The tire exerts a force onto the ground equal to 50N. It can also be said that the ground exerts a 50N force on the tire. If this is the only force acting on the bike in the x-direction, then the bike will accelerate in the x-direction. If not, then you must sum all of the forces acting in the X-direction. The bike will accelerate if there is any net force. Opposition forces include drag, and rolling resistance.

The tire exerts a force onto the ground equal to 50N. It can also be said that the ground exerts a 50N force on the tire. If this is the only force acting on the bike in the x-direction, then the bike will accelerate in the x-direction. If not, then you must sum all of the forces acting in the X-direction. The bike will accelerate if there is any net force. Opposition forces include drag, and rolling resistance.
But isn't the force of the chain also acting on the wheel? And if the net force is provided by the ground, then how come the acceleration of the wheel is cw and not ccw?

You just gave the force of the chain acting on the wheel. How are you still confused about it? The chain simply transmits the linear force from one gear to the other. The radius of the gear about its fixed axis makes it a torque applied to the wheel, and the radius of the wheel changes it back into a linear force.

Also, I don't know what cw and ccw are. So, I can't answer that question, yet.

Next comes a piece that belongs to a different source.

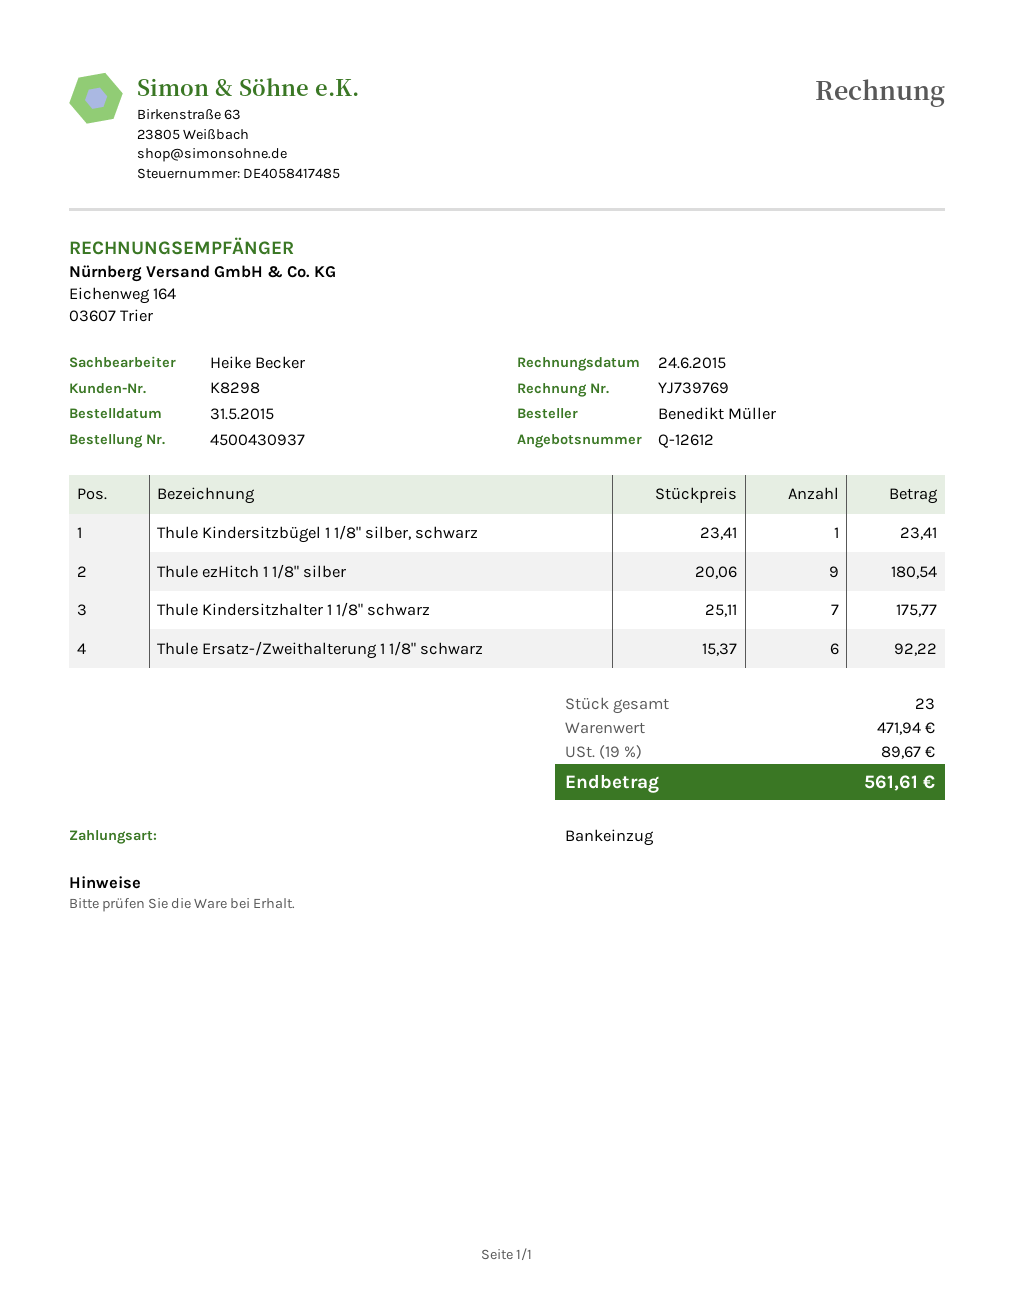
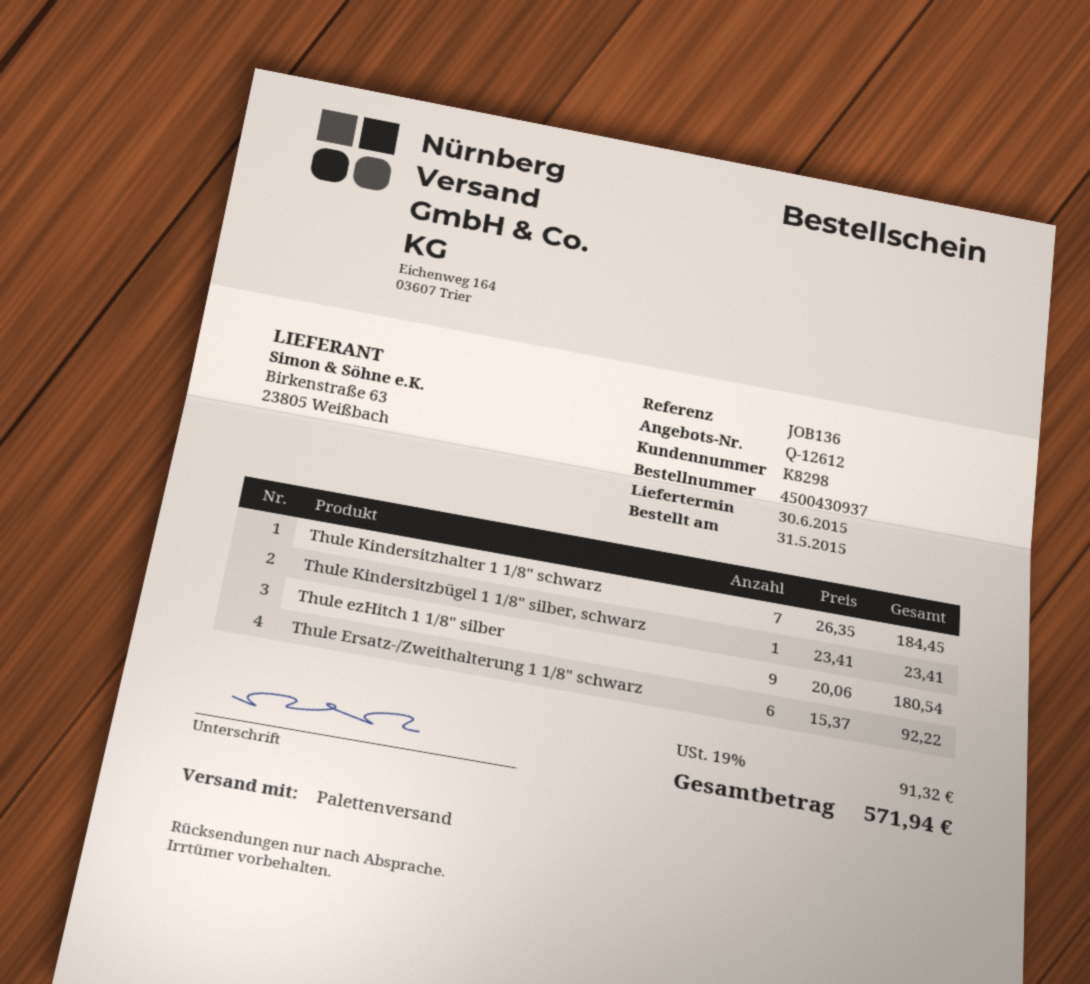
Thule Kindersitzhalter 1 1/8" schwarz: 7 x 25.11 = 175.77 -> 7 x 26.35 = 184.45
tax: 19% = 89.67 -> 19% = 91.32
total: 561.61 -> 571.94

One of the things I think you're having problems with is your free body diagram. Free body diagrams are only meant to view a single body. I think you may be confusing the equal and opposite forces at work with some idea that they may be canceling each other out. They are not. In the end, the tire exerts a force on the ground at that force causes the acceleration of the bike as a system. There is no need to consider the ground, the chain, the foot on the pedal. Once you know that the force is being exerted out of the system, then you know that the system is accelerating.

There's a lot going on internally that gets that force to the tire, but looking at the system as a whole.... as a single body, it is exerting a force, and as long as it is greater than the net forces acting against it, the system is undergoing acceleration.

So starting from the beginning with a bike and its rider. The rider exerts a 10 Newton force on a pedal that is 0.5m from its axis, then there is 5Nm of torque on the drive gear. If the drive gear's radius is 1/10 of a meter, the gear puts a 50N force on the chain. The 50N force is transferred via the chain to the rear gear. The rear gear is .5m. So, the torque transmitted to the wheel is 25Nm. The wheel is 1m. So the force between the tire at the road is 25N. This assumes adequate traction between the tire and road surface to transmit that force.

To determine the acceleration on the system, you will have to do some more work and gather some more facts. For instance, you'll need to know the mass of the rider and his bike. You will have to know the center of mass of the system. You'll have to break down the 25Nm force into it's X and Y components. Once you have them, you can calculate the acceleration in each direction, the shift of weight from front to rear, etc...

I understand that, but in this I am considering the system to be the wheel, not the bike. So if the wheel is being considered, the force of the chain must be considered.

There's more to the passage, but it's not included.